The chief conclusion deducible from the facts here put together is, that of the several forms of epidemic disease which have at different periods visited London, influenza has maintained its precise character from century to century, because it is independent of the extrinsic condition of the population it attacks. Black death, sweating sickness, plague, and cholera, whether in the seventeenth or nineteenth century, have appeared in succession, and then disappeared because they have required for their development some definite but temporary condition, either of the human subject or of his place of abode. They have in turn appeared, and they have in succession departed from London, not because they have, at the one time, been,imported with bales of cotton or by means of the sick, or, at the other, been effectually excluded by repressive precautions; but because at the one period the organic matter out of which plague or cholera is brewed abounded, and at the other period has been wanting. The exciter may, perhaps, have sometimes come to us over-sea, but it would have failed to light up the epidemic had it not here met with materials upon which it could

react.

ART. 3.-On the injurious Effects of Under-Ground Kitchens. By Dr. FREDERICK J. BROWN, of Chatham.

(Sanitary Review, April, 1858.)

The darkness and damp inseparable from under-ground apartments, and the exhaustion occasioned to those who occupy such apartments by the frequent ascent and descent of stairs, are the reasons which Dr. Brown urges for using the basement-story for cellar-purposes simply, and not for kitchens.

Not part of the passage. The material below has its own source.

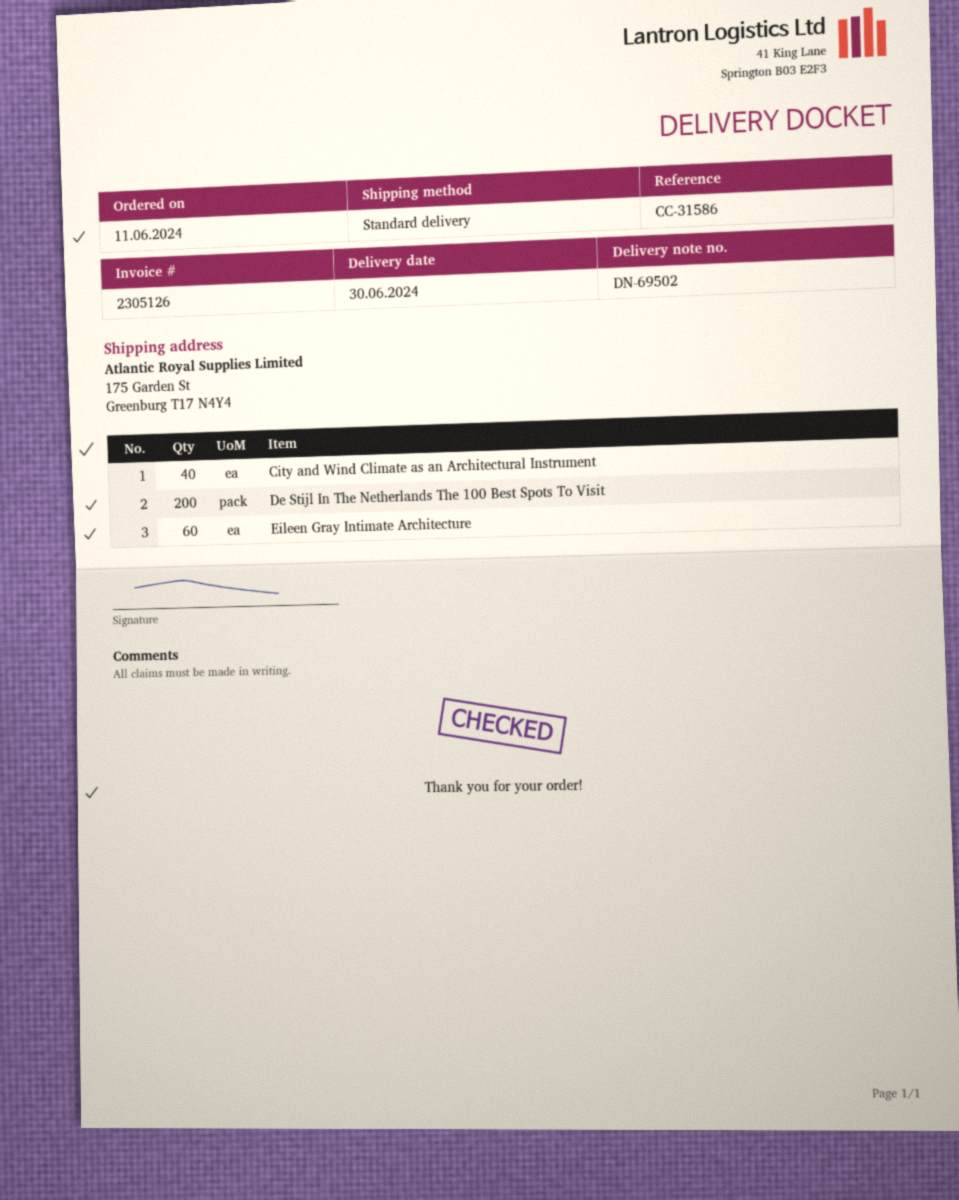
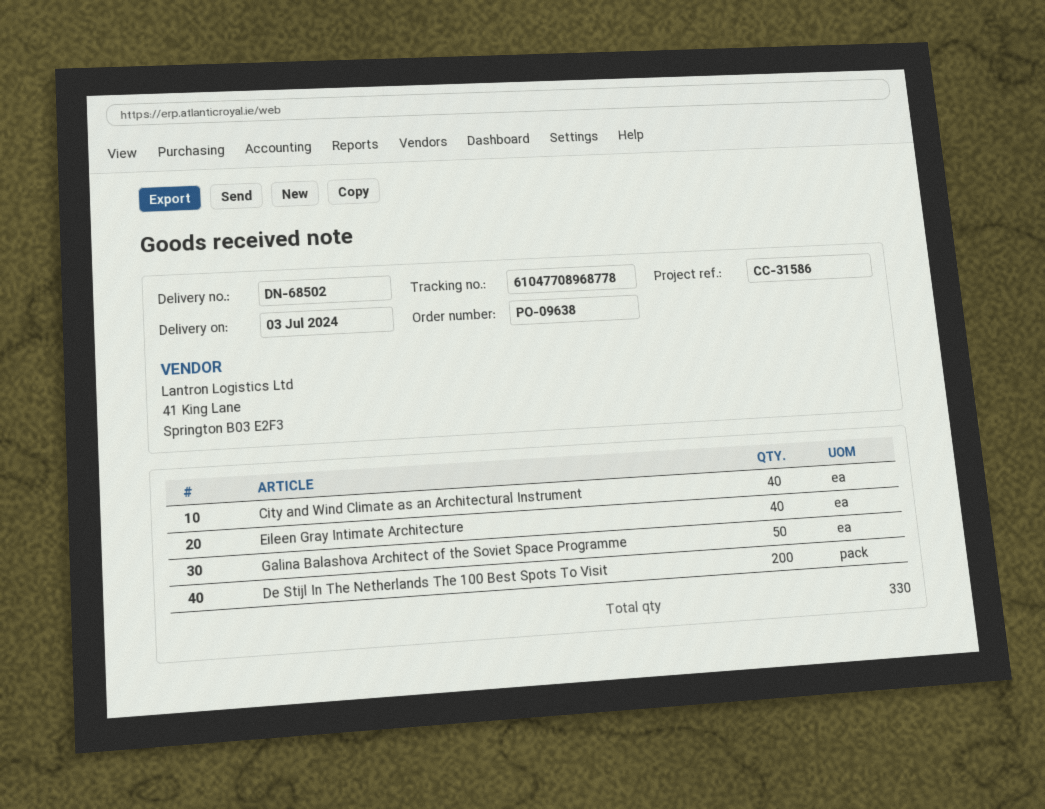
delivery note number: DN-69502 -> DN-68502
delivery date: 2024-06-30 -> 2024-07-03
Eileen Gray Intimate Architecture: 60 -> 40
Galina Balashova Architect of the Soviet Space Programme: none -> 50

"The servant-girls of London exemplify remarkably well these evil effects of damp; also the injurious results of deprivation of the solar rays. Their etiolated condition, and their breathlessness, show the anæmia (the impoverished state of blood) under which they suffer; and the functions peculiar to women are carried on imperfectly, or are absolutely suspended; hence the headache, the pains in the side, the palpitation, and the dropsical ankles, so frequently witnessed in this class. These circumstances are well known to the profession, and are especially familiar to those members who practise in the metropolis. Organic disease of the heart is originated by these causes in some instances.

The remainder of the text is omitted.